La lettera cominciava con un indizio enigmatico: 'Cerca nel parco centrale di Linguaville e troverai il prossimo indizio.' Spinta dalla sua innata curiosità, Ana seguì l'indizio fino al parco centrale, dove scoprì una piccola scatola adornata da un indovinello inciso sul coperchio: 'Quale luogo in spagnolo inizia con “C” ed è dove impariamo?' Dopo un attimo di riflessione, attingendo ai ricordi delle sue lezioni, rispose con sicurezza: 'La escuela!' Con un delicato clic, la scatola si aprì, rivelando una vecchia mappa e un taccuino ricco di istruzioni per la prossima tappa del viaggio.

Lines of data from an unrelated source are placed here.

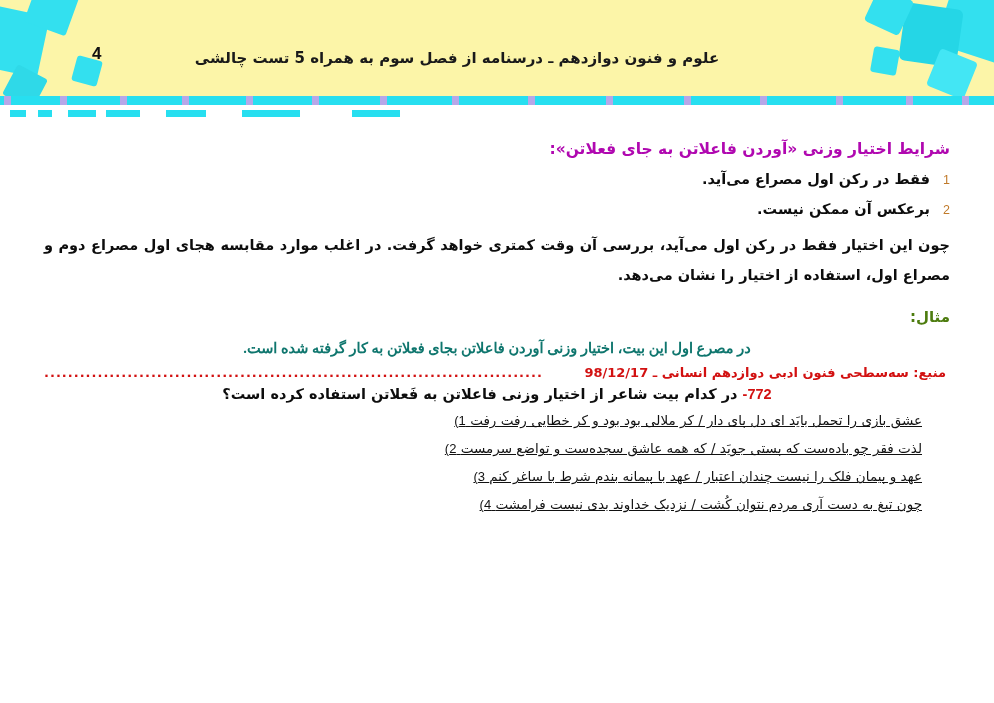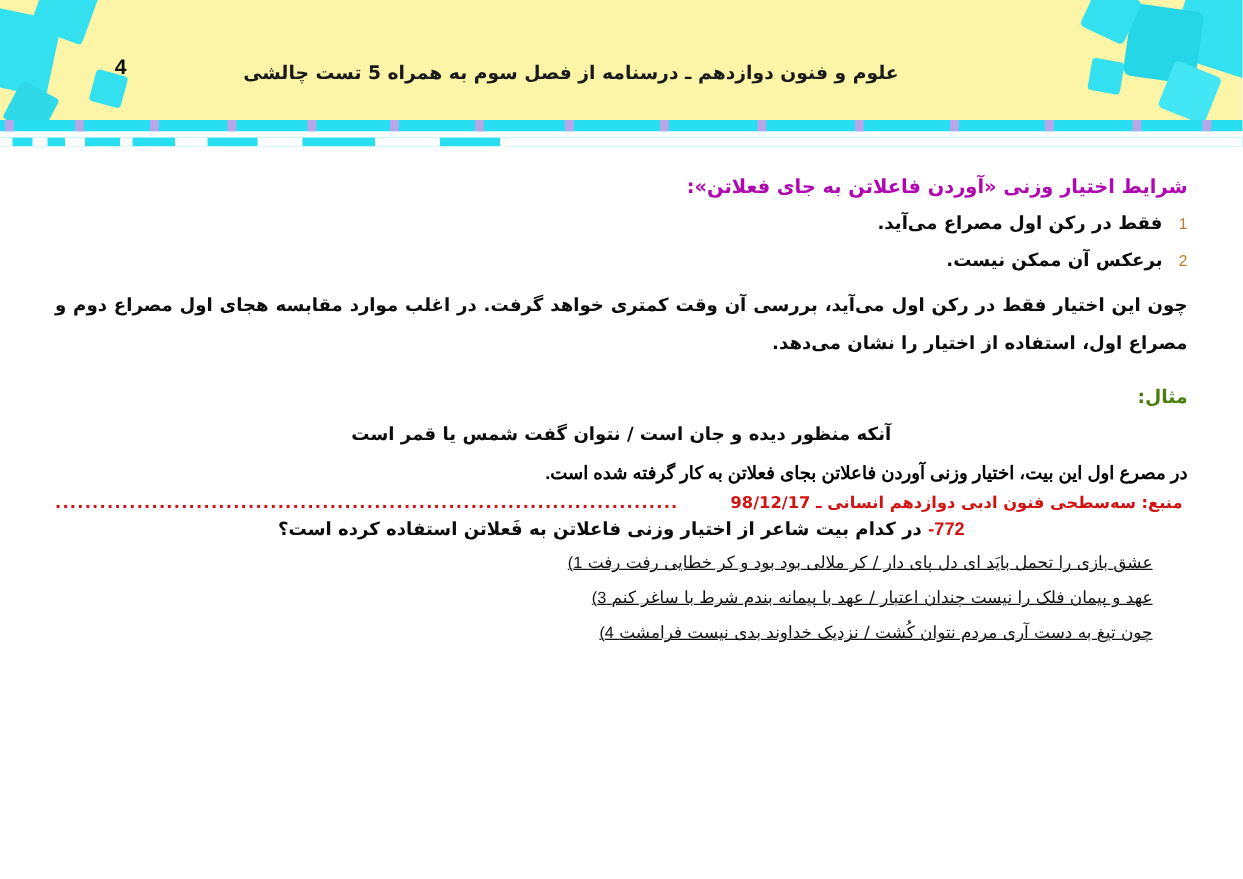"آنکه منظور دیده و جان" div.verse { html: <div>آنکه منظور دیده و جان است / نتوان گفت شمس یا قمر است</div> -> none }
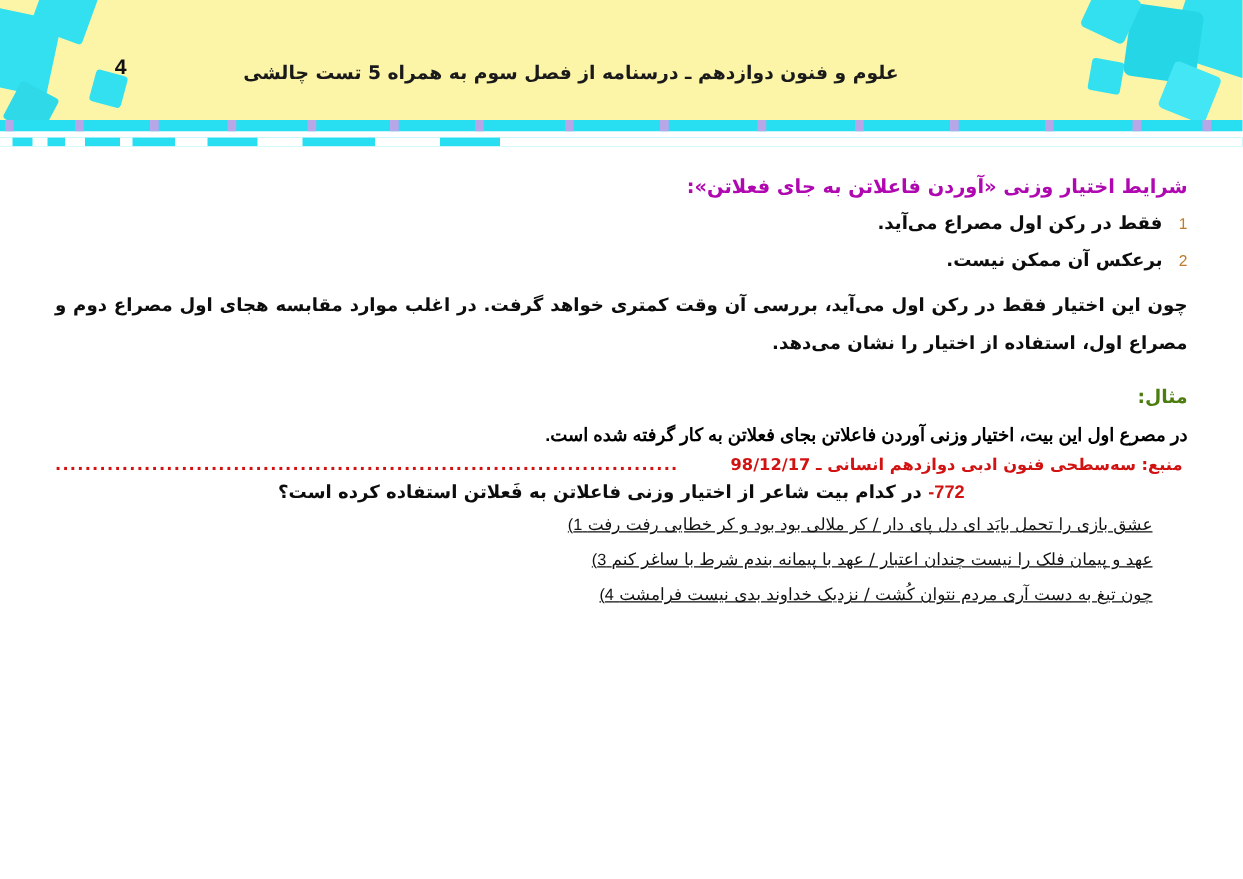"در مصرع اول این بیت،" .verse-note { color: #000000 -> #0f766e; font-family: Liberation Sans, sans-serif -> Liberation Serif, serif; text-align: right -> center }
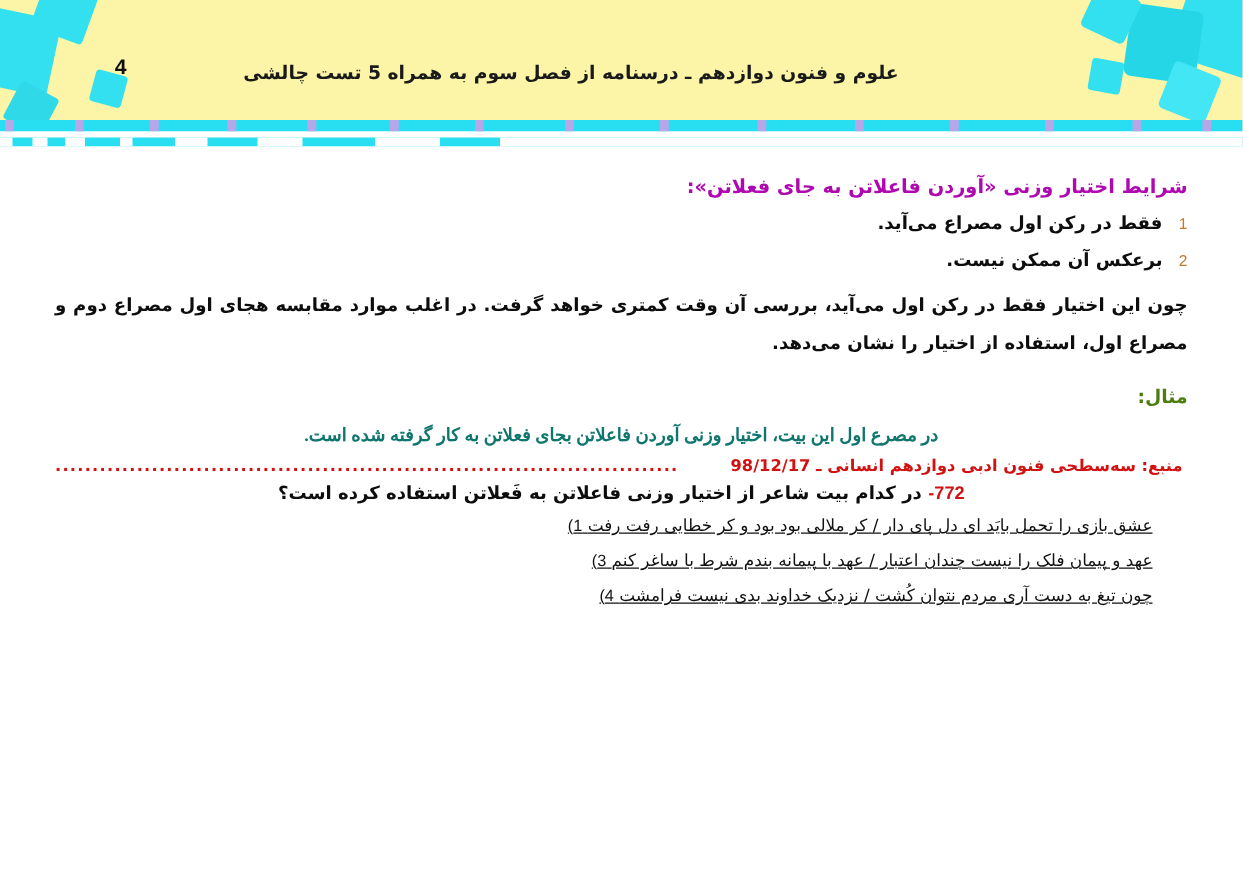"لذت فقر چو باده‌ست که" div.choice { html: none -> <div> <span>لذت فقر چو باده‌ست که پستی جویَد / که همه عاشق سجده‌ست و تواضع سرمست</span> <span>2)</span> </div> }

Senza perdersi d'animo, Ana si diresse a scuola, dove insieme ai suoi amici decise di intraprendere questa avventura. I ragazzi si organizzarono in gruppi per realizzare vlog che raccontassero le loro famiglie immaginarie, i luoghi dei loro sogni e le professioni che occupavano i loro personaggi. Il gruppo di Ana scelse Barcellona come meta immaginaria, creando storie di familiari impegnati in mestieri come medici, insegnanti e ingegneri. Durante questa esperienza, arricchirono il loro vocabolario imparando termini quali 'familia', 'padre', 'madre', 'hermano' e, contestualmente, 'doctor', 'profesor' e 'ingeniero'. Con l’aiuto dei loro smartphone e di app per l'editing, registrarono scene che catturavano la magia delle strade della città.
Ma l’avventura non finì qui. Gli studenti, sfruttando le risorse digitali come Google Earth, si sono immersi in veri e propri tour virtuali per esplorare Barcellona, mentre social media e blog permettevano loro di condividere scoperte, foto e video in un clima di collaborazione e scambio culturale. Infine, ogni gruppo presentò il proprio progetto a scuola, dando vita a un evento sorprendente: una caccia al tesoro digitale. In una vera e propria corsa contro il tempo, e usando strumenti quali Google Maps e Kahoot!, dovettero rispondere a domande stimolanti come 'Dove si trova la Sagrada Familia?' o 'Come si dice infermiera in spagnolo?', sbloccando nuovi indizi ad ogni risposta corretta.
Questa esperienza coinvolgente non solo permise agli studenti di mettere in pratica il vocabolario appreso, ma li fece sentire come autentici esploratori, capaci di collegare la teoria alla vita quotidiana e alla cultura dei paesi ispanofoni. Al termine dell'attività, in un profondo dibattito di gruppo, ognuno condivise le proprie impressioni, sottolineando come l'uso degli strumenti digitali avesse davvero trasformato l'apprendimento dello spagnolo in un'avventura dinamica e stimolante. Non solo avevano approfondito termini legati a luoghi, famiglie e professioni, ma avevano anche aperto la porta a nuove opportunità culturali e professionali, crescendo come cittadini del mondo pronti ad affrontare future sfide linguistiche e culturali con entusiasmo e creatività.